The Today's Chinese Version (in Chinese Xiandai Zhongwen Yiben 现代中文译本) is an inter-confessional, Protestant-Catholic edition published in the beginning of the 1980s. Based on its English-equivalent version, it is published in two separate editions that differ only for the terms used for "God" and "Holy Spirit" (respectively Shangdi or Shen and Shengling in the Protestant edition; Tianzhu and Shengshen 圣神 in the Catholic edition). Meaningfully, both editions adopt the term dao used by the Protestants in place of the traditional Catholic term shengyan for logos.
In the beginning of the 1980s, Aloysius Jin Luxian 金魯賢 (1916-2013), who would soon become bishop of Shanghai, started a new translation of the New Testament and the Psalms which took about two decades to complete with the assistance of some educated Catholics. The textual basis was La Bible de JérusalemYelusaleng Shengjing (耶路撒冷圣经). Bishop Jin must have felt an urgency to make this translation as he started immediately after being released from prison and continued after becoming a bishop.
At the time he started, Chinese Catholics still used the New Testament edition by Father Xiao Jingshan because the Sigao Bible had been authorized in mainland China only in the 1990s, just two years before Bishop Jin’s edition was published in one volume. However, even after the Sigao Bible was available in China, Bishop Jin launched a major revision process of his translation that was completed in 2004. In 1991, he reportedly said that “the Bible is for today’s people and therefore it needs new translations so as to keep up with the current use of the language and be read more smoothly.” The Chinese Jerusalem Bible is characterized by a fluent style, expressions typical of Shanghai (generally less appreciated by people from northern parts of China) and more "Chinese" features, some of which distance it from the Sigao translation (such as the choice of the term dao for logos).
Lack of a missal in Chinese according to the post-Vatican II liturgy, (adopted in mainland China from Hong Kong or Taiwan in the beginning of the 1990s), was also another reason behind Bishop Jin's move to engage in the translation work. In those years, he indicated that he would use his translation for the liturgy as some wordings from China might be different from those used outside the mainland. Bishop Jin's translation is widespread in Shanghai and neighboring dioceses but has not challenged the authority and the popularity of the Sigao Bible.
The Pastoral Bible (Muling Shengjing 牧灵圣经) was published at the end of the 1990s in Hong Kong and then in mainland China. The translation work was coordinated by the French Claretian father, Bernard Hurault (1924-2004), together with a group of Chinese translators, on the basis of his experience as translator of the popular Biblia Latinoamericana, which aimed at a simple and clear translation combined with pastoral explanatory annotations.

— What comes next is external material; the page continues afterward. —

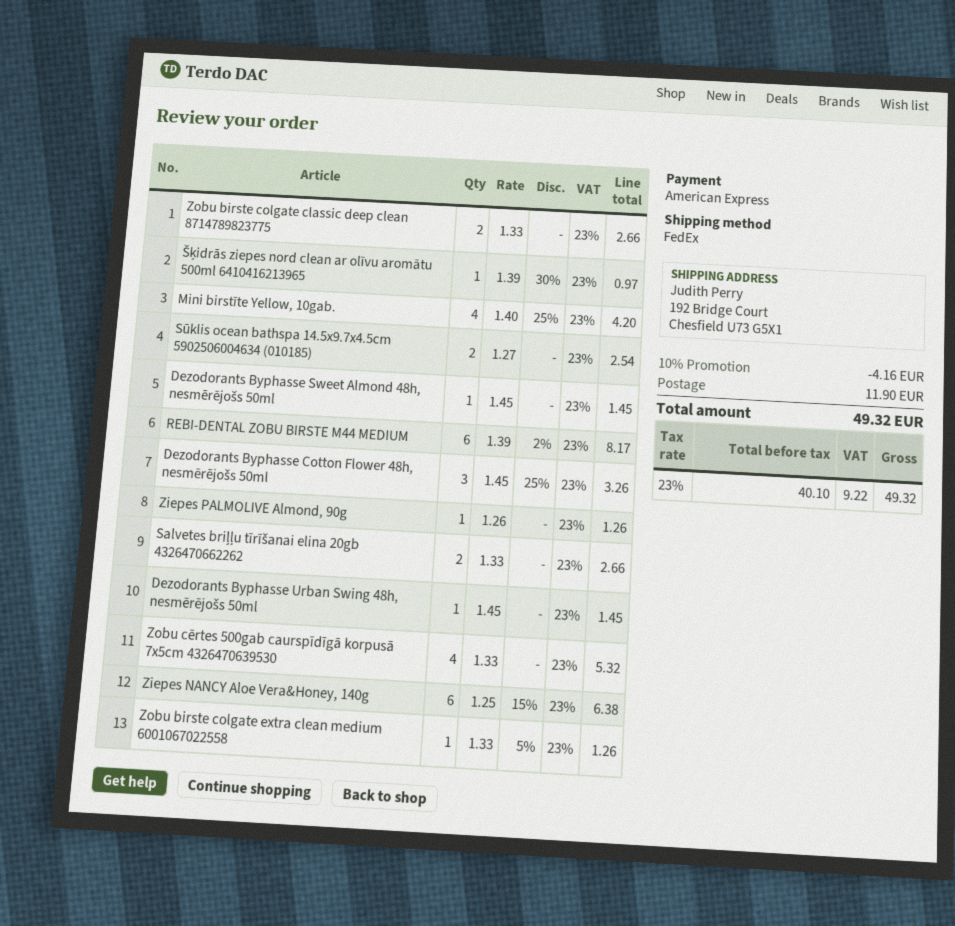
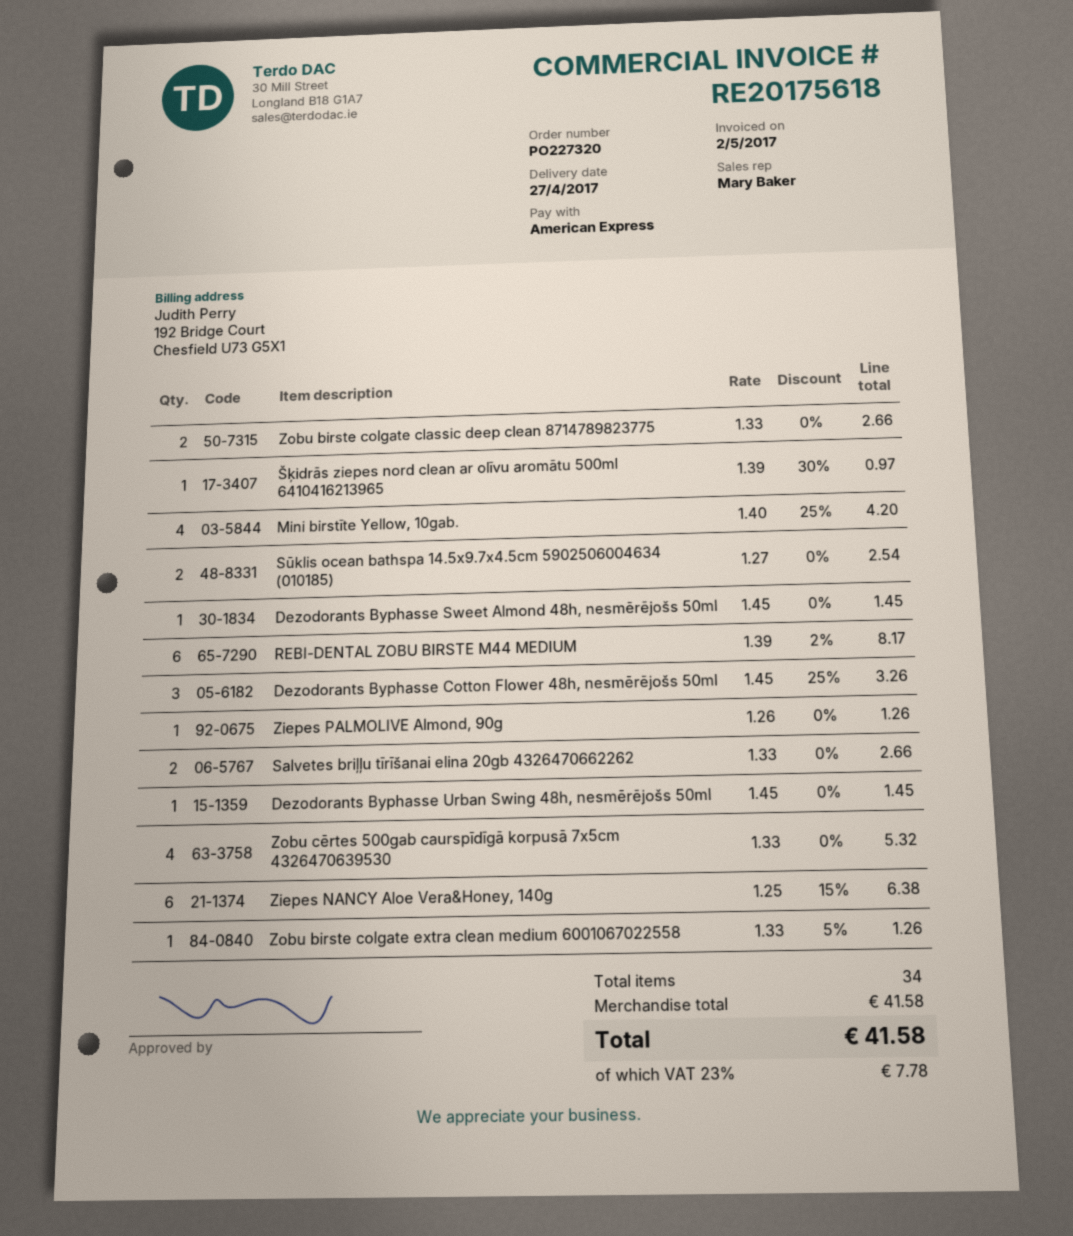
discount: 10% = 4.16 -> none
shipping: 11.90 -> none
tax: 23% = 9.22 -> 23% = 7.78
total: 49.32 -> 41.58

Based on editions in Western languages, the Pastoral Bible attracted some criticism: the theological and biblical formation of the translators was questioned and inaccuracies were found in the translation and commentary. Despite this, the Pastoral Bible gained some popularity but has never replaced the Sigao translation.
The Catholic missionary community in China started to translate the entire Bible late compared to Protestants although para-biblical texts were included in their written works. The first Catholic complete Bible from the original texts was published at the end of the 1960s, much later then the earliest Protestant translations by Marshman and Morrison dating back to the 1820s. This could be explained by the fact that traditionally the Catholic Church discouraged Bible translation in the vernacular until the Second Vatican Council whereas Protestants have always placed emphasis on the Sola Scriptura principle and personal scripture reading.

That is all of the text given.